## Your instructions
Give back every record verbatim, but not the pictures.
Given records below:
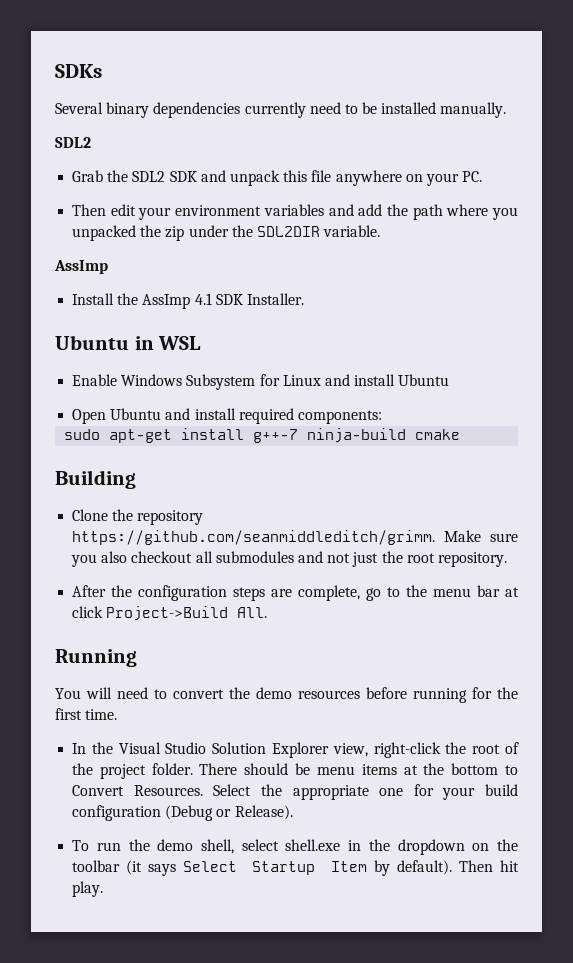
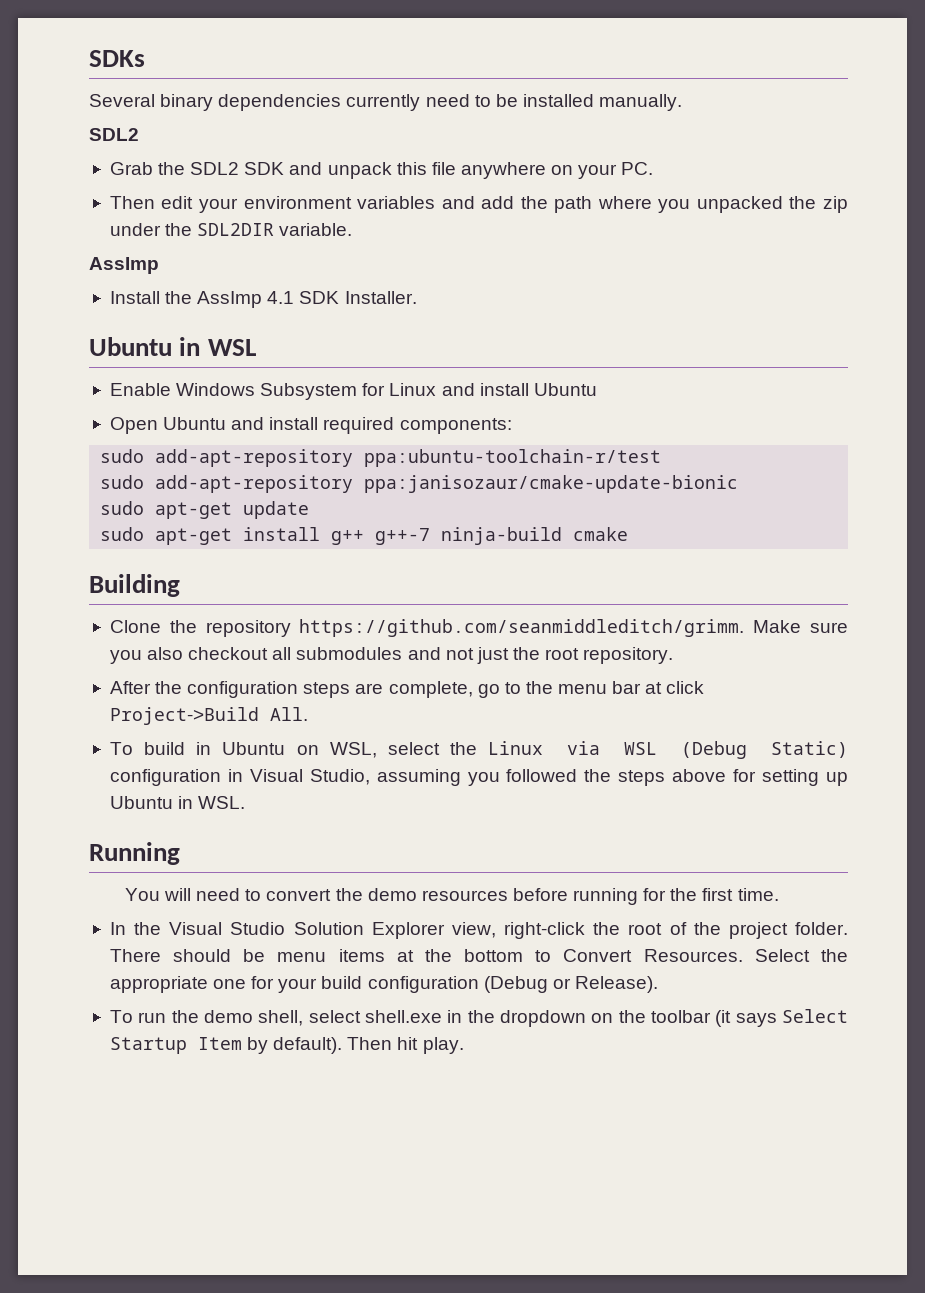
+ sudo add-apt-repository ppa:ubuntu-toolchain-r/test
+ sudo add-apt-repository ppa:janisozaur/cmake-update-bionic
+ sudo apt-get update
- sudo apt-get install g++-7 ninja-build cmake
+ sudo apt-get install g++ g++-7 ninja-build cmake
+ To build in Ubuntu on WSL, select the Linux via WSL (Debug Static) configuration in Visual Studio, assuming you followed the steps above for setting up Ubuntu in WSL.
End of Given records.
## Task response
+ sudo add-apt-repository ppa:ubuntu-toolchain-r/test
+ sudo add-apt-repository ppa:janisozaur/cmake-update-bionic
+ sudo apt-get update
- sudo apt-get install g++-7 ninja-build cmake
+ sudo apt-get install g++ g++-7 ninja-build cmake
+ To build in Ubuntu on WSL, select the Linux via WSL (Debug Static) configuration in Visual Studio, assuming you followed the steps above for setting up Ubuntu in WSL.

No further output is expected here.